Methods: In the time period from September 2009 till December 2010 we performed a total of 20 cytostatic IHLP in 17 patients. Metabolic (lactate, base excess, pH) and haematological parameters (haemoglobin, hematocrit) were measured in the blood of perfused extremity. Risk of compartment syndrome was estimated according to our previous study on acute limb ischemia.
Results: In the short term, no serious complications were associated with the procedure. Postoperative swelling and erythema of grade 2 to 3 according to Wieberdin's classification were present in most of the patients. However, markers of tissue damage and reperfusion injury did not exceed limits indicating risk of compartment syndrome or severe systemic complications.

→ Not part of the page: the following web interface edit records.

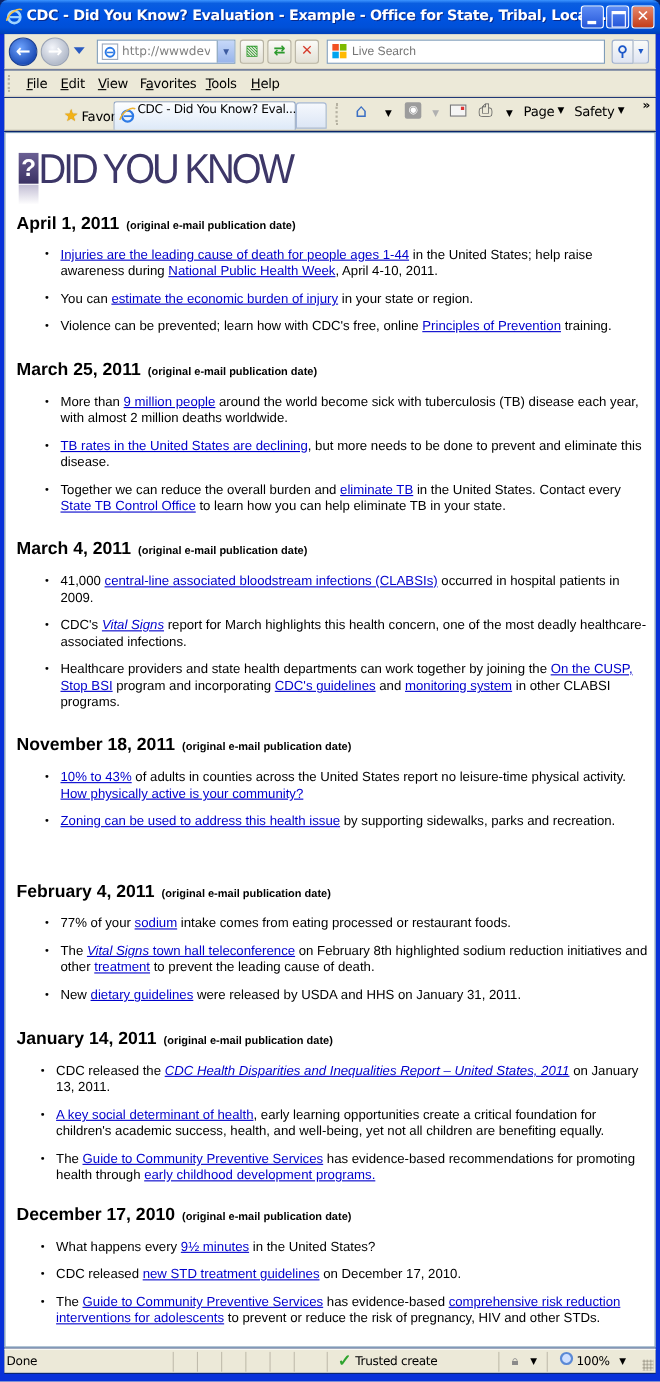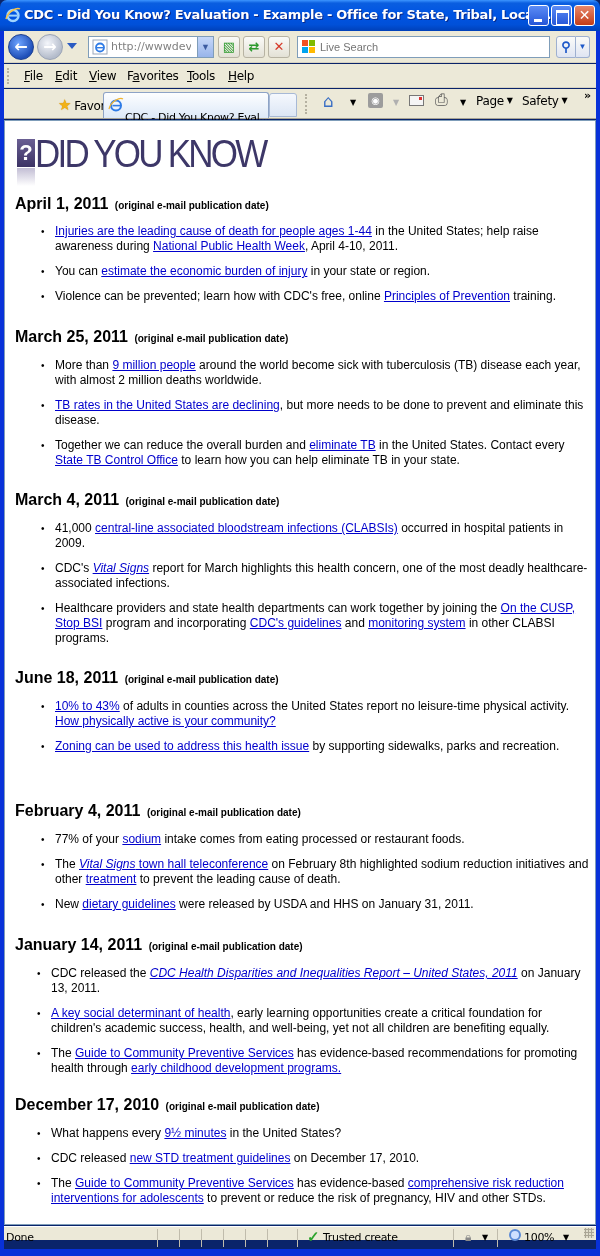"CDC - Did You Know? Eval..." .tab .tab-label { text-decoration: underline -> none; top: 18px -> 0 }
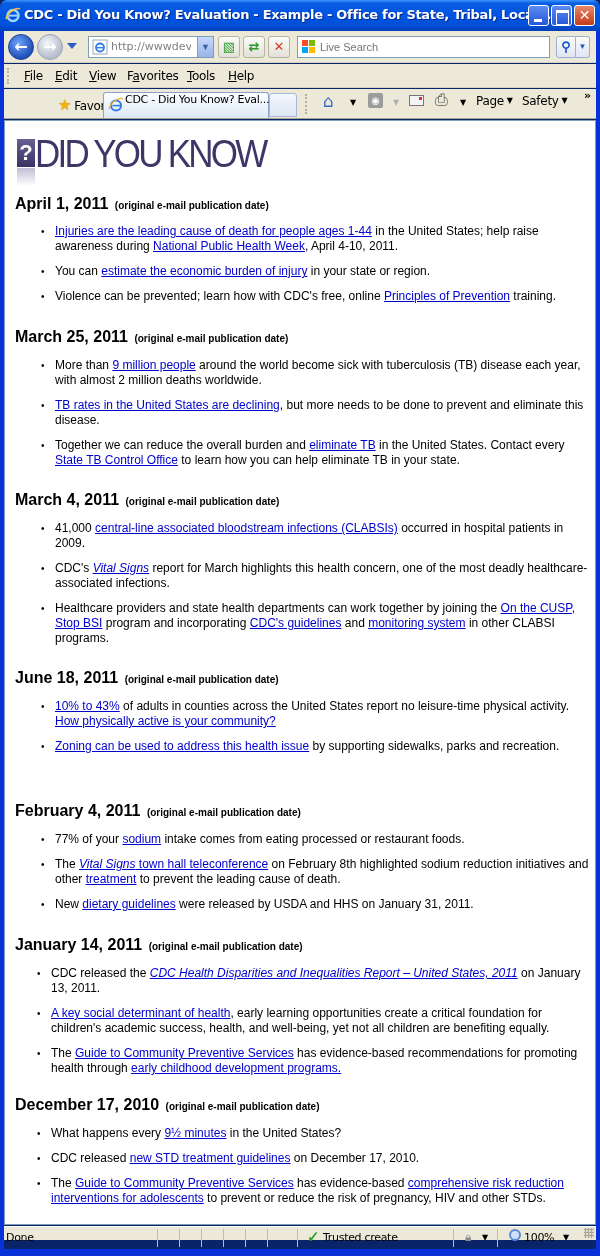"June 18, 2011" span { text: June -> November }
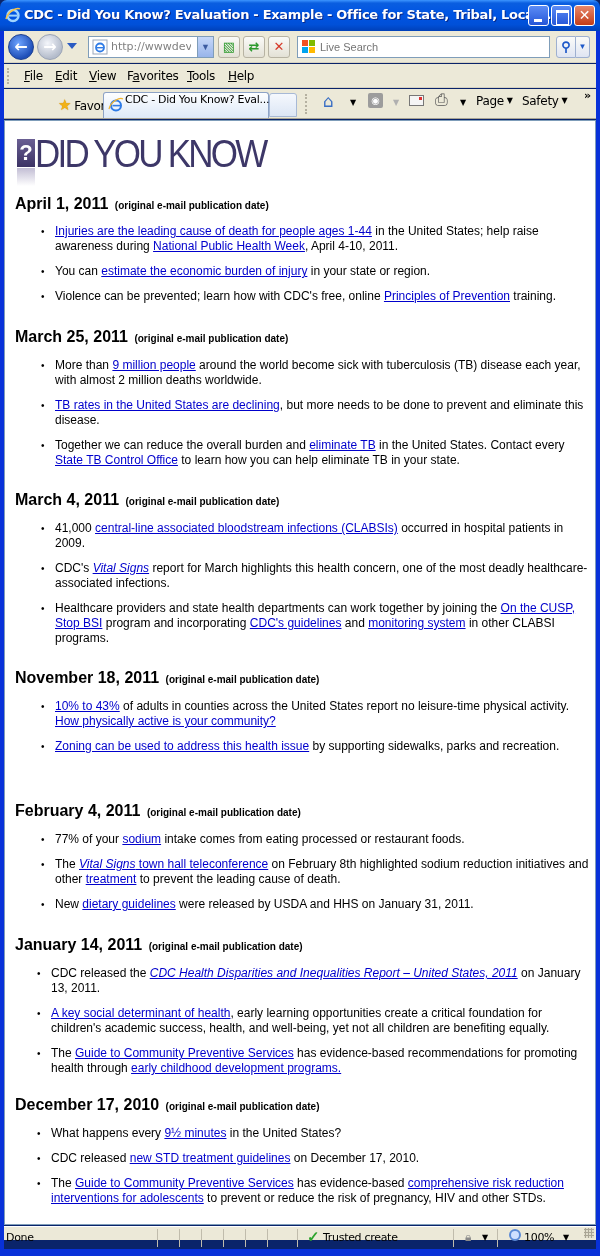"Done" .statusbar { height: 14px -> 22px }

Conclusion: The affected limb is exposed to extreme conditions that lead to significant changes of local metabolism. However, despite the hypoxia during the procedure, these transient alterations do not lead to a clinically significant compartment syndrome or to severe systemic complications. Thus, IHLP can be considered a safe treatment modality in selected patients.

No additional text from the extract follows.